> [Input for this task]

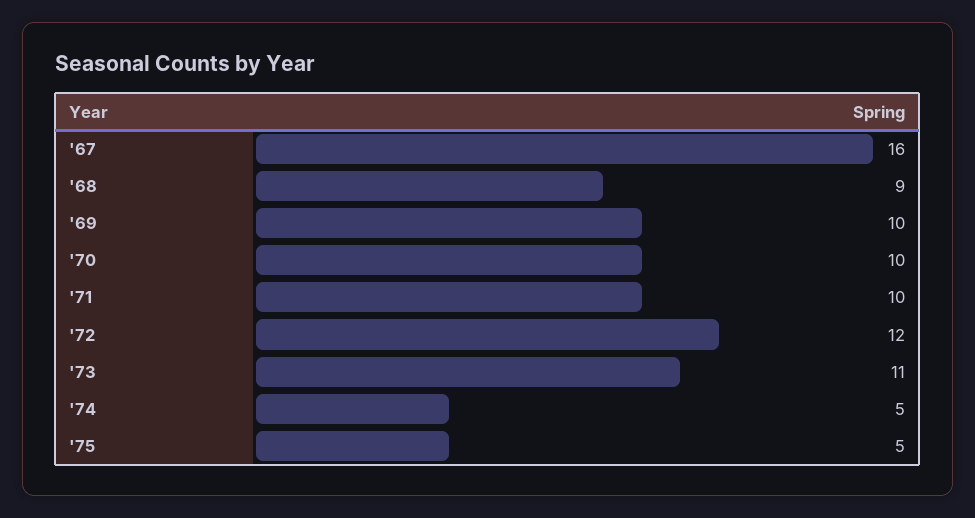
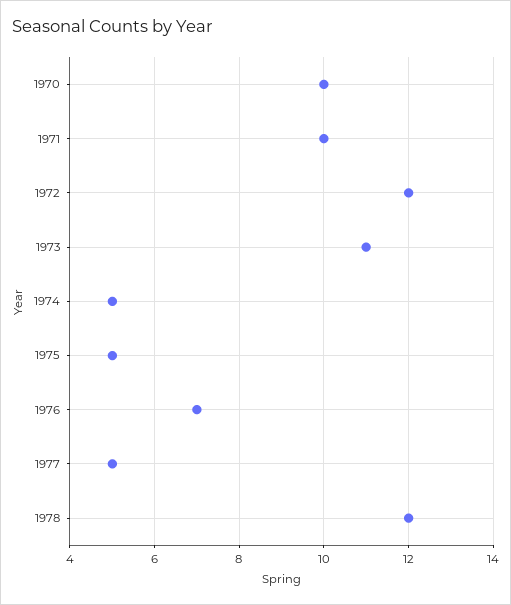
'67: 16 -> none
'68: 9 -> none
'69: 10 -> none
1976: none -> 7
1977: none -> 5
1978: none -> 12

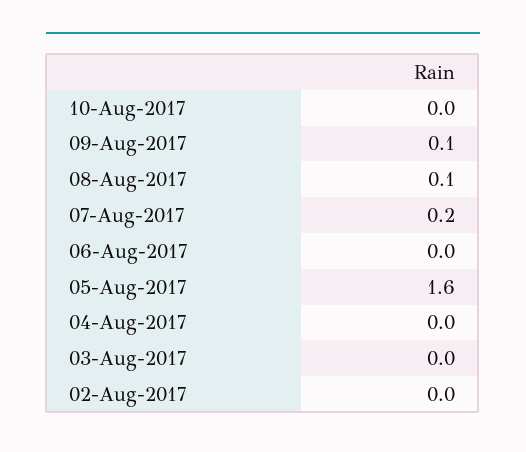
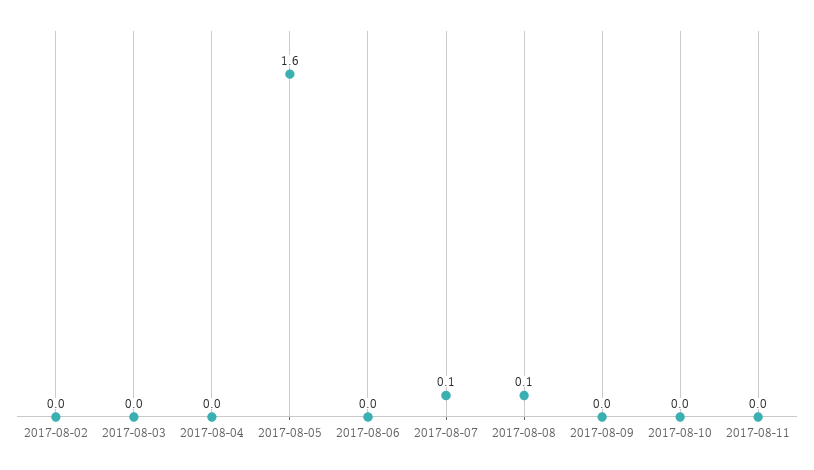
09-Aug-2017: 0.1 -> 0
07-Aug-2017: 0.2 -> 0.1
2017-08-11: none -> 0

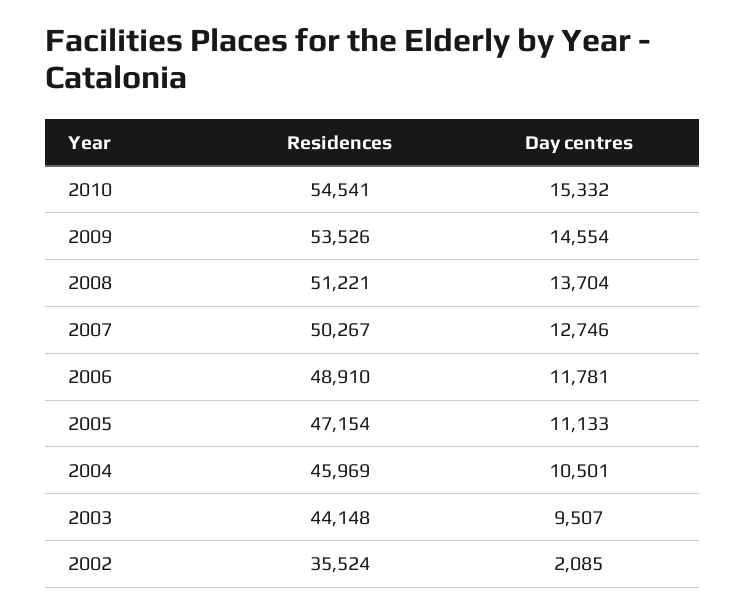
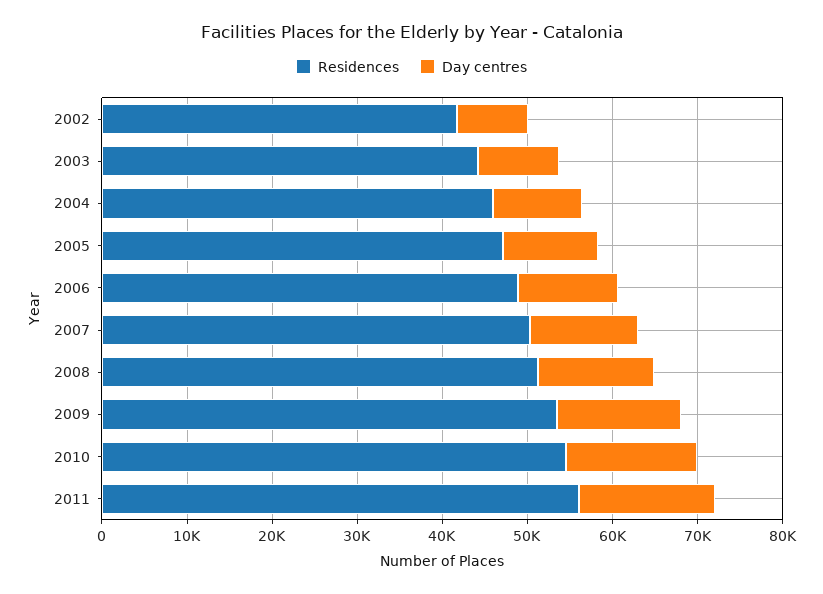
Residences, 2002: 35524 -> 42000
Day centres, 2002: 2085 -> 8000
Residences, 2011: none -> 56000
Day centres, 2011: none -> 16000

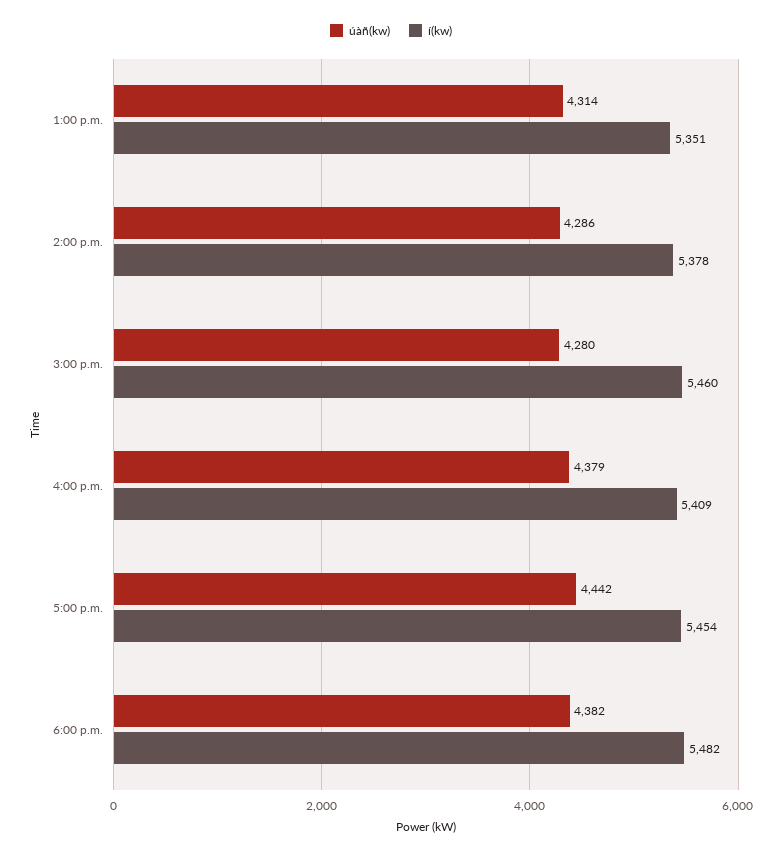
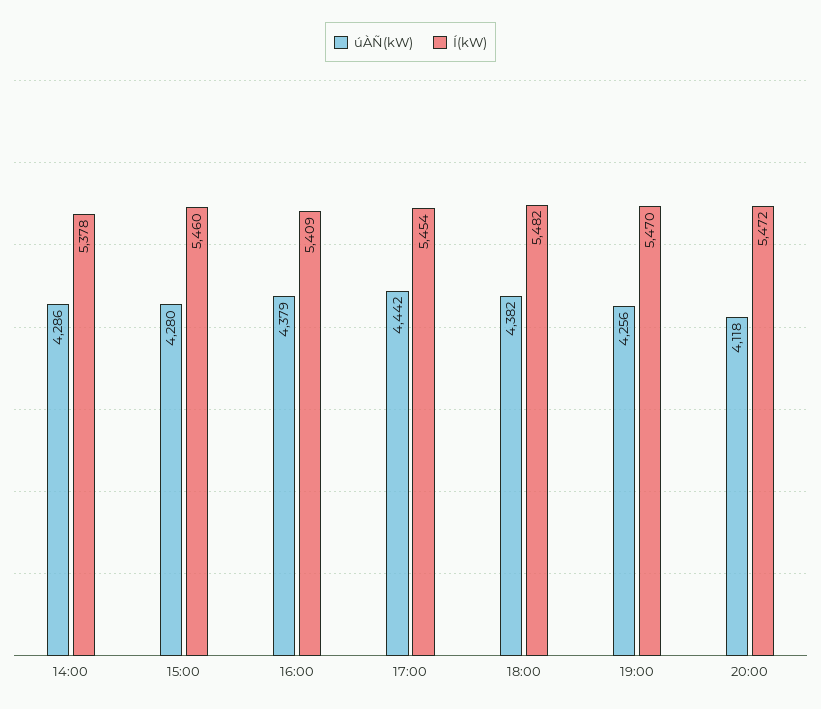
úàñ(kw), 1:00 p.m.: 4314 -> none
í(kw), 1:00 p.m.: 5351 -> none
úàñ(kw), 19:00: none -> 4256
í(kw), 19:00: none -> 5470
úàñ(kw), 20:00: none -> 4118
í(kw), 20:00: none -> 5472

> [Work to complete] Take the records above and transcribe them exactly, dropping every picture.

> [Answer]
'67: 16 -> none
'68: 9 -> none
'69: 10 -> none
1976: none -> 7
1977: none -> 5
1978: none -> 12

09-Aug-2017: 0.1 -> 0
07-Aug-2017: 0.2 -> 0.1
2017-08-11: none -> 0

Residences, 2002: 35524 -> 42000
Day centres, 2002: 2085 -> 8000
Residences, 2011: none -> 56000
Day centres, 2011: none -> 16000

úàñ(kw), 1:00 p.m.: 4314 -> none
í(kw), 1:00 p.m.: 5351 -> none
úàñ(kw), 19:00: none -> 4256
í(kw), 19:00: none -> 5470
úàñ(kw), 20:00: none -> 4118
í(kw), 20:00: none -> 5472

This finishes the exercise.